With the records below as your source, retype each line exactly from the top down to the line that contains "2027 Siswa Tempati", and include that line.

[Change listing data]
———
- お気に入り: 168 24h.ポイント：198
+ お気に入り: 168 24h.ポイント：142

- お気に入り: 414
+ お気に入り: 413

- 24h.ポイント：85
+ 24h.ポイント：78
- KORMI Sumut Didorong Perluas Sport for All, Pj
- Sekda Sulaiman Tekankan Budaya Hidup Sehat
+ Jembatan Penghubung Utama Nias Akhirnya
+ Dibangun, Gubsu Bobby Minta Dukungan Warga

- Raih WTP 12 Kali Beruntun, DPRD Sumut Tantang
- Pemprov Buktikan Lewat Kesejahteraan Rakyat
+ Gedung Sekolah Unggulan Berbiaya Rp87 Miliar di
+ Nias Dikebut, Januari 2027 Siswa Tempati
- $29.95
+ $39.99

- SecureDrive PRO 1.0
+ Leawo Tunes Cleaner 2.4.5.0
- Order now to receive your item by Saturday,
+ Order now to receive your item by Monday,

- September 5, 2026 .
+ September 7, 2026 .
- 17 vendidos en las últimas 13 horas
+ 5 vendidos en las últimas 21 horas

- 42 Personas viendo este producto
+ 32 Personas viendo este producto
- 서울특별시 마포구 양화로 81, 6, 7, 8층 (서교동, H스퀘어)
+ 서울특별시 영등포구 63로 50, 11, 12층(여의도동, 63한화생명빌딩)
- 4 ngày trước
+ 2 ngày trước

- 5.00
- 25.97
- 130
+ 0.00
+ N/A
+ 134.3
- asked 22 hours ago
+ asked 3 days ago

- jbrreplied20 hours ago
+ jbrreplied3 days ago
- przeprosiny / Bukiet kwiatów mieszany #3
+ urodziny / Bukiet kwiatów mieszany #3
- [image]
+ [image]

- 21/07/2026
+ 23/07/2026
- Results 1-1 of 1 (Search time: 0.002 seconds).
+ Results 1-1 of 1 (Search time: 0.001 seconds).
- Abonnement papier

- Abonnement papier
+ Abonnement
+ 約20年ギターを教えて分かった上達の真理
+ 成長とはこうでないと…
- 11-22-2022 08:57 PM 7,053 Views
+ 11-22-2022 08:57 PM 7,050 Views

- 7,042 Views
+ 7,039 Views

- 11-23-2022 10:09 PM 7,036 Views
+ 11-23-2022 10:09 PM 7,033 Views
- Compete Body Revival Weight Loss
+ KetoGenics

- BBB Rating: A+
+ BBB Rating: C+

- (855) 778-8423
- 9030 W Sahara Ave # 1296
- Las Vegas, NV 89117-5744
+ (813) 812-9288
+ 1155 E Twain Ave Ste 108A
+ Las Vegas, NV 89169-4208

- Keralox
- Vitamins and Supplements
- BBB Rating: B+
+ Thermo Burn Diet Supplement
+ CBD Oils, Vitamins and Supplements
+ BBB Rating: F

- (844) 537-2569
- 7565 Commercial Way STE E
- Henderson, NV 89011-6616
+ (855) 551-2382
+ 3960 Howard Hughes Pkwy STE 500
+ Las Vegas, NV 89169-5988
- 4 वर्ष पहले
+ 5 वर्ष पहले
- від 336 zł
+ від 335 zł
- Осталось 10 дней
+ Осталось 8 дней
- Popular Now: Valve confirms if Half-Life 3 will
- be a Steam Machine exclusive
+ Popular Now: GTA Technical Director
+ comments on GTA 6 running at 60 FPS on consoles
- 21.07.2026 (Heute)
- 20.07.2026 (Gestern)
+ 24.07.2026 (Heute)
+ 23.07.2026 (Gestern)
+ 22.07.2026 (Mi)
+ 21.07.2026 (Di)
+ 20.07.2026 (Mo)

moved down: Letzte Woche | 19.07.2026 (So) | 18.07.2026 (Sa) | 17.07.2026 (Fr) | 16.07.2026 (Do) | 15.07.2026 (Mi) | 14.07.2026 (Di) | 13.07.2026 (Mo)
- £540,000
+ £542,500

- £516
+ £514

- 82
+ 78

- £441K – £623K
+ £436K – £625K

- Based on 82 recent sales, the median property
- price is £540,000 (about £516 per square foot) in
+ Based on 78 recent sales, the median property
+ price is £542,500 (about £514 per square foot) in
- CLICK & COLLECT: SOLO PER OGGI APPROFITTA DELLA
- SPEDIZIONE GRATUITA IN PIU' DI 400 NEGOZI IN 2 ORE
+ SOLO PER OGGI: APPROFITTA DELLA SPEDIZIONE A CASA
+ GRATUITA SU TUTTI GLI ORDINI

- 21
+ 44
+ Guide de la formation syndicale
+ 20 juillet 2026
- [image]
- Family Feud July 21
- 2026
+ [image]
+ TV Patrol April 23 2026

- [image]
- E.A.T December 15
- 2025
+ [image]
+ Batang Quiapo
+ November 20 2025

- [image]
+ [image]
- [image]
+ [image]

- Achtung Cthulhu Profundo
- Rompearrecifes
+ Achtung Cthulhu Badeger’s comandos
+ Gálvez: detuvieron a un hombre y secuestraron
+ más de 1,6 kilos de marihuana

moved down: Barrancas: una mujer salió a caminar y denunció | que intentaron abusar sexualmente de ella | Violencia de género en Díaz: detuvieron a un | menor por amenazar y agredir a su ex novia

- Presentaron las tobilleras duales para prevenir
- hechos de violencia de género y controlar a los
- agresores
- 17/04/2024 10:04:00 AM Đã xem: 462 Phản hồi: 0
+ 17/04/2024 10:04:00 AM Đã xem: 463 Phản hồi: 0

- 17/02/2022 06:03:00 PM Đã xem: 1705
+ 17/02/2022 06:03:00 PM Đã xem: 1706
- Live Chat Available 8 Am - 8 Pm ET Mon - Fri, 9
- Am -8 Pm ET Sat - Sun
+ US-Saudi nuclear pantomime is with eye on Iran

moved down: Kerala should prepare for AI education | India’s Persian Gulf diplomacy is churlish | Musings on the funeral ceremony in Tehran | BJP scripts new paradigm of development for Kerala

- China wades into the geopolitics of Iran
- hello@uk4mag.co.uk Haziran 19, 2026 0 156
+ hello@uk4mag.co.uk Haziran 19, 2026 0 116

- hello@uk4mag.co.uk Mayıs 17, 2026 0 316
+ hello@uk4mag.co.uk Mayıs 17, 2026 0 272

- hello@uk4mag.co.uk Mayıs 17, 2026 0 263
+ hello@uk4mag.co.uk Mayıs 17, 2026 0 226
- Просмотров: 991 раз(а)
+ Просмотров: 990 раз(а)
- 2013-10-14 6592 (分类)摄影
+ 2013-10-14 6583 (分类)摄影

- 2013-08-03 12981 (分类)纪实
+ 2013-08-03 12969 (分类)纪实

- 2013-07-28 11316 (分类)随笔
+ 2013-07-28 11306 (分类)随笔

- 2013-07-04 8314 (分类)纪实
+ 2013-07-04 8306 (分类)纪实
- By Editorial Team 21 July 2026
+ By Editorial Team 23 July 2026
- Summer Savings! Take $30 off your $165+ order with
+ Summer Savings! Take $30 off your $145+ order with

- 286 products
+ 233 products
———
• [Written answer]
- お気に入り: 168 24h.ポイント：198
+ お気に入り: 168 24h.ポイント：142

- お気に入り: 414
+ お気に入り: 413

- 24h.ポイント：85
+ 24h.ポイント：78
- KORMI Sumut Didorong Perluas Sport for All, Pj
- Sekda Sulaiman Tekankan Budaya Hidup Sehat
+ Jembatan Penghubung Utama Nias Akhirnya
+ Dibangun, Gubsu Bobby Minta Dukungan Warga

- Raih WTP 12 Kali Beruntun, DPRD Sumut Tantang
- Pemprov Buktikan Lewat Kesejahteraan Rakyat
+ Gedung Sekolah Unggulan Berbiaya Rp87 Miliar di
+ Nias Dikebut, Januari 2027 Siswa Tempati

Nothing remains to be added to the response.